(Bloomberg) -- French President Emmanuel Macron stuck to his demand for deep reforms in the European Union before it accepts new members, telling biggest candidate Serbia that premature entry would benefit no one.
Leaders across the Balkans have expressed frustration at what they say is stalling by the EU over when they can become part of the world’s biggest trading bloc. While most member are wary of taking in new members, Balkan leaders are struggling to explain the delay to their 18 million citizens who see entry as a guarantee toward higher pay and less corruption.
Concerns flared two weeks ago when, after a marathon session of wrangling over who will take the EU’s top jobs, Macron said there would be no further enlargement unless “deep reform” of the EU happens first. During a visit to Serbia Monday, where he met President Aleksandar Vucic, Macron again said that “Serbia is destined to join” but that expanding the bloc without changing the way it makes decisions would cause problems for everyone.
“Entering too quickly wouldn’t be good for Serbia, nor would it be for the EU,” Macron said, adding that even setting an entry timetable could backfire. “We must not lock ourselves in to a calaendar with a date, because if we fail it would be seen as a failure.”
The last country to become an EU member was Croatia, in 2013. Outgoing Commission President Jean-Claude Juncker said the earliest that any of the six remaining aspirants would be able to join is around 2025.

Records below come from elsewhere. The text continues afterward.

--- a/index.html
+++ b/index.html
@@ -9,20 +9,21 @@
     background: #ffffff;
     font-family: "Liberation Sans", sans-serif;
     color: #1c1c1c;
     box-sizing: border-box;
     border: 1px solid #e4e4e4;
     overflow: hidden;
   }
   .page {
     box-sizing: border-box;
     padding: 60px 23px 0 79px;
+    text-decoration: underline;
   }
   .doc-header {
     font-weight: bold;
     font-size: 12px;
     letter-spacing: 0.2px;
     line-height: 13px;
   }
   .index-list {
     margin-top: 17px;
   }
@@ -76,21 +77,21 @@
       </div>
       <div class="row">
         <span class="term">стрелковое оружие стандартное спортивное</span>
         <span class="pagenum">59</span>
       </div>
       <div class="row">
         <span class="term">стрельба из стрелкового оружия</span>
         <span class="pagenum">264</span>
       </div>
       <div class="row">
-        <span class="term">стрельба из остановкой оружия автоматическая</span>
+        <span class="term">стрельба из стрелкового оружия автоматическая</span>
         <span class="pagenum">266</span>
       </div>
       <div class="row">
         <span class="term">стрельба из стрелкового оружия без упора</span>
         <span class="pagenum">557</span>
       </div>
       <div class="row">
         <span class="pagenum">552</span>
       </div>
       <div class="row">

For Serbia, the biggest hurdle is resolving relations with Kosovo. Backed by Russia and China, it refuses to recognize its neighbor’s unilaterally declared independence since 2008 and has blocked its efforts to join the United Nations and other international organizations.

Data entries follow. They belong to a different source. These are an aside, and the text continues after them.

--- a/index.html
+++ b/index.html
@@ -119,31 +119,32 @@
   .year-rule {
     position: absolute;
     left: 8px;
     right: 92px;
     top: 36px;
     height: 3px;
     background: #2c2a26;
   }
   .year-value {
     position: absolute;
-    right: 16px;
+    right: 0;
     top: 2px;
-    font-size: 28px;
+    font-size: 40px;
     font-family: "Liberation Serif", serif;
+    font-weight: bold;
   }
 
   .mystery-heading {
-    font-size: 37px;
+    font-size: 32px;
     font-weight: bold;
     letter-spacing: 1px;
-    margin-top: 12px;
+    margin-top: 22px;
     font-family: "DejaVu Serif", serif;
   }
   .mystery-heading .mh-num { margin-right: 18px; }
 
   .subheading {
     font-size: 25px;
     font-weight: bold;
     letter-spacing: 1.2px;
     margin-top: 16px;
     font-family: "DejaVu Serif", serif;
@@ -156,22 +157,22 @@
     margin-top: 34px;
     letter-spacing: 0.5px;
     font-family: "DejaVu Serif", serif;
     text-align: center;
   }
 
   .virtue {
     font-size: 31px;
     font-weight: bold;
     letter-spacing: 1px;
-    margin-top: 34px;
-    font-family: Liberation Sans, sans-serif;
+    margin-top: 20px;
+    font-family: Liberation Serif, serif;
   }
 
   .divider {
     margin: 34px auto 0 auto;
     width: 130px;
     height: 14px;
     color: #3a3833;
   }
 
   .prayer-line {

EU-mediated talks between Serbia and Kosovo all but collapsed last year when the latter imposed punitive 100% tax on products from Serbia and from Bosnia-Herzegovina, retaliating for Serb lobbying against its international recognition. Kosovo has ignored calls from EU states to lift the barrier.
Vucic said he expected France’s help “in the search for a compromise.” He also said that Serbia embraced the changes that it had committed to as part of EU entry.
“For us, it’s important to reform ourselves, to do our part of the work, for the sake of our people to do good and that our economy makes progress.”
Macron’s visit followed France-based Vinci Airports venture into Serbia with a 25-year concession for Aerodrom Nikola Tesla (NASDAQ:TSLA), while a unit of Suez Groupe SAS won an equally long contract in Belgrade, the capital. Alstom (PA:ALSO) SA is also vying to build a subway in Belgrade, where the two first lines may cost $4.5 billion.